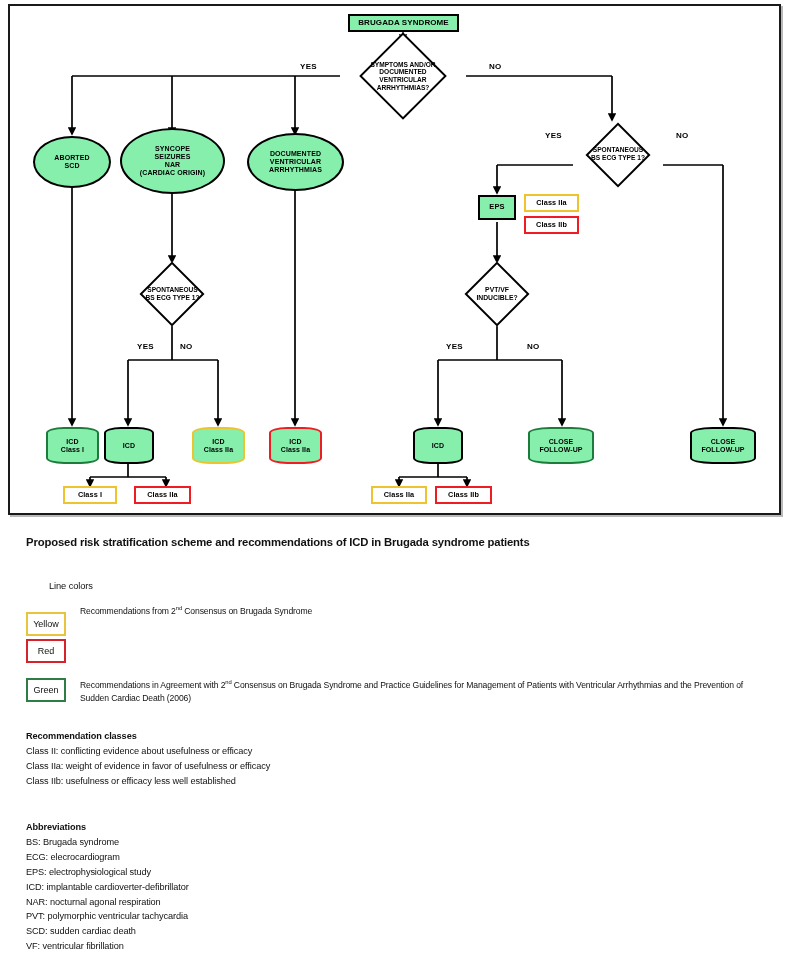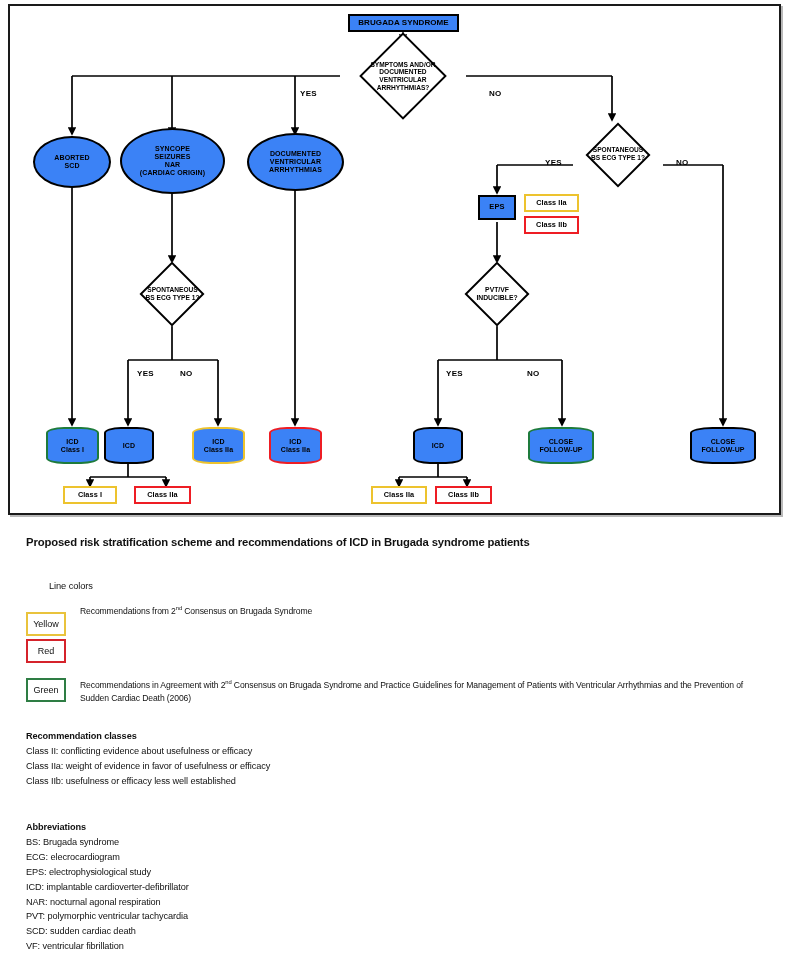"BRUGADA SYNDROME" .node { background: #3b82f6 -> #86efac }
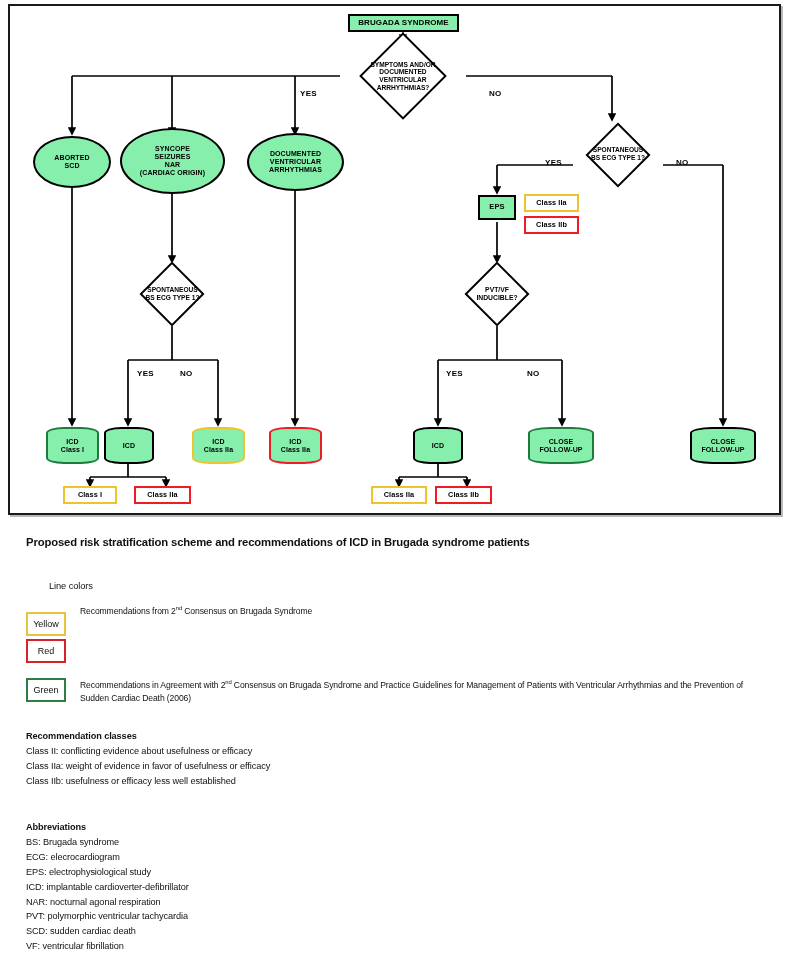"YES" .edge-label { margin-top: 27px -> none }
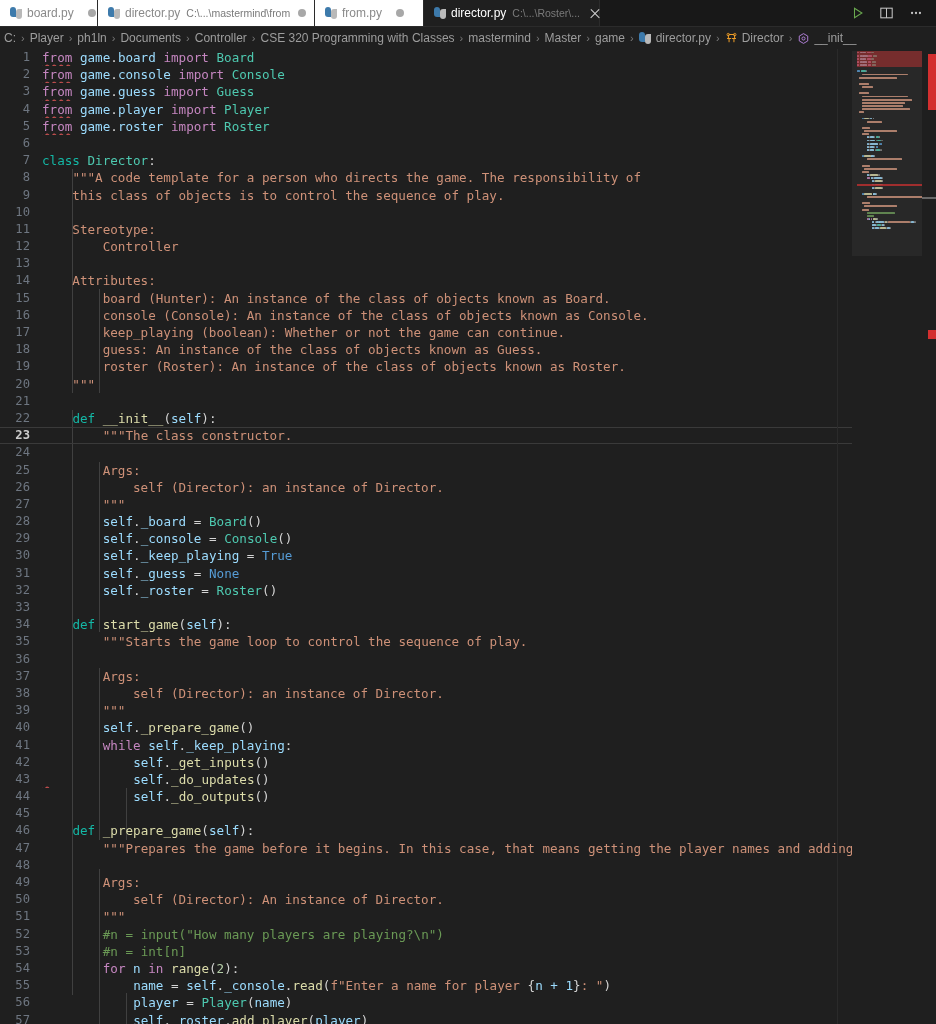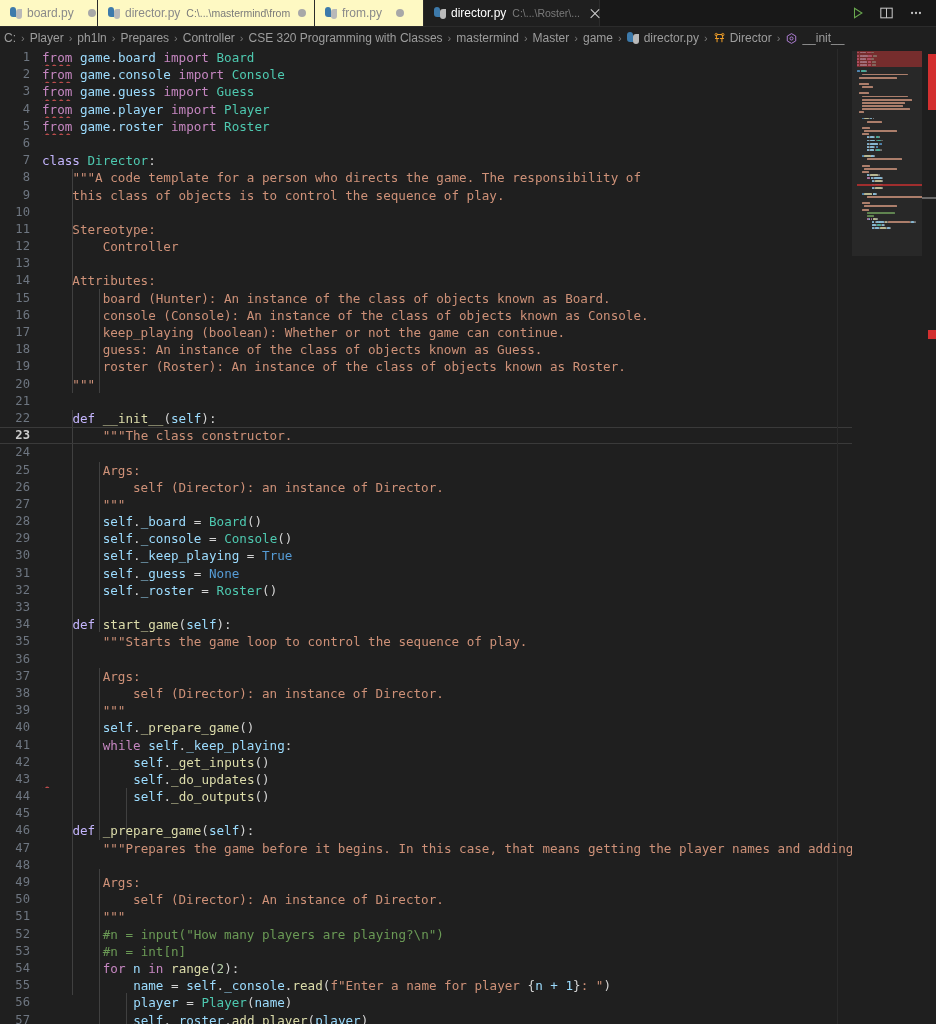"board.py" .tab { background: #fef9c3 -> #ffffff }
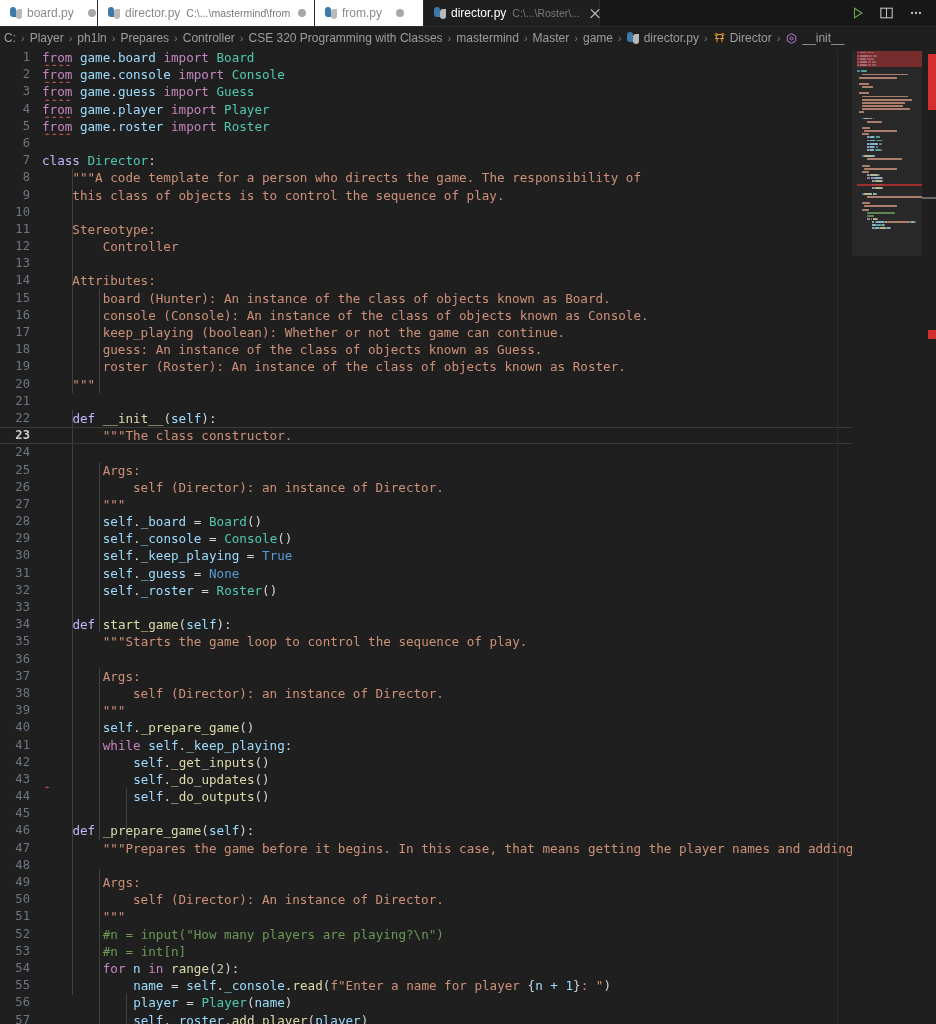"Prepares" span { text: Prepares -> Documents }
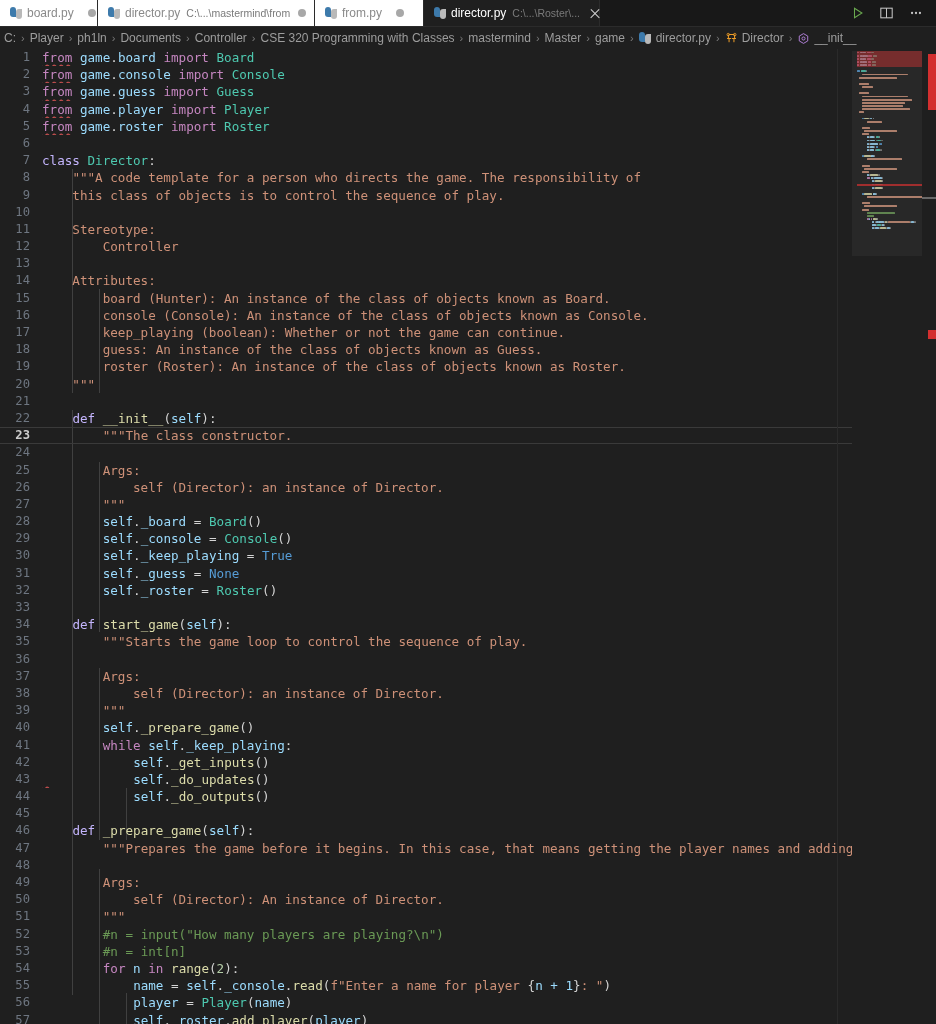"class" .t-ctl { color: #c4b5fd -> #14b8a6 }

### Task objective
Print all the lines above again exactly, without any pictures.

### Result for this task
"BRUGADA SYNDROME" .node { background: #3b82f6 -> #86efac }
"YES" .edge-label { margin-top: 27px -> none }
"board.py" .tab { background: #fef9c3 -> #ffffff }
"Prepares" span { text: Prepares -> Documents }
"class" .t-ctl { color: #c4b5fd -> #14b8a6 }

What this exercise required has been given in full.